The deadline of 31 December was upon us – our accreditation for importing goods was about to expire and it was just after Christmas before our container was finally cleared. It was then up to Valeria, our resourceful manager in Managua to set about distributing the hospital beds (etc). Unusual haste was required this time as the customs warehouse now gives us just one day – instead of the previous 20 days – to remove our goods.

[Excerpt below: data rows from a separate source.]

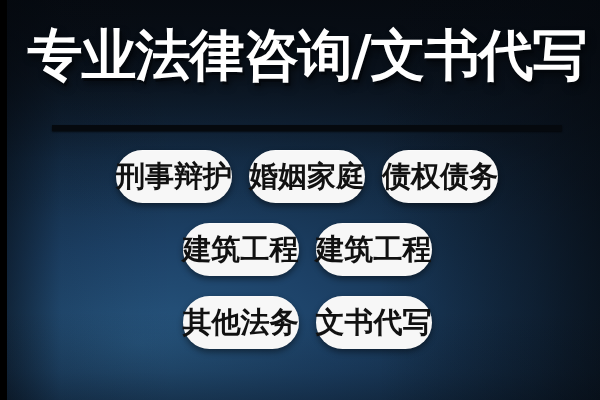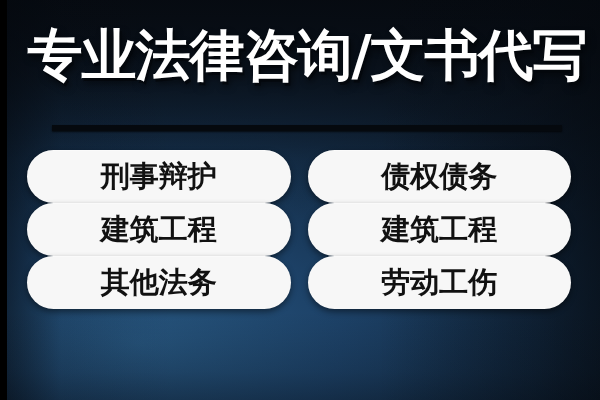"刑事辩护" #pill-grid { align-items: none -> center; gap: none -> 20px; left: 20px -> 28px }
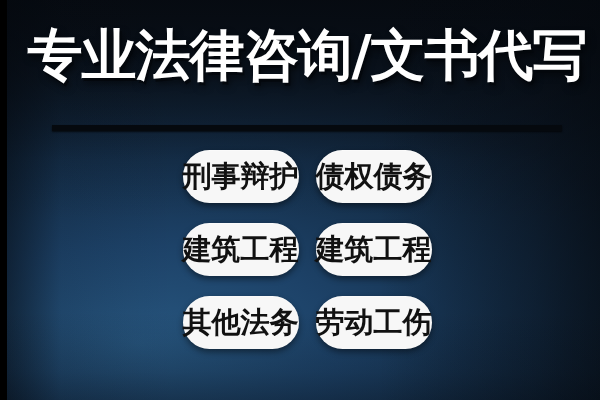"婚姻家庭" div.pill { html: none -> <div> <span>婚姻家庭</span> </div> }
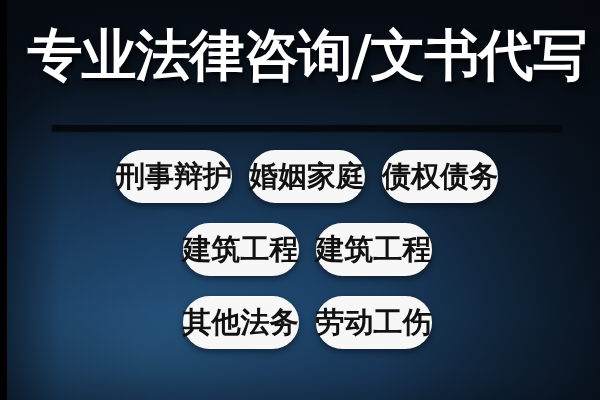"劳动工伤" span { text: 劳动工伤 -> 文书代写 }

Valeria had identified 2 public hospitals in Rio Blanco and Siuna, both a long way out from Managua, which can make very good use of our hospital beds and their easy-clean mattresses. She also has contacts in a home for disabled children, outside Managua, and a heap of mobility equipment was earmarked for those children. At the last moment, she got news of a fire last week at a Catholic ‘Seniors’ residence in Chinandega, and so a quantity of suitable goods were sent to the home.  It had lost much of its roof and most of its contents and is without electricity at present so needs all the help it can get.

Valeria has visited Chinandega – some photos are attached here – and she plans to visit Rio Blanco and Siuna too, if she can do so safely.

This container was significant in several ways. It was the first we’ve sent since the country’s violent disturbances in April; it was therefore also handled entirely by Nicaraguan helpers and volunteers, with some funding from the Peace and Hope Trust for in-country trucking costs; it was also a test for any changes in the administrative burdens imposed on NGOs such as ours, given the government’s recent suspicion that NGOs are funding the unrest in the country. We have learned from this (mostly successful) test consignment and are now more likely to send further containers in 2019, but we are keeping matters under constant review.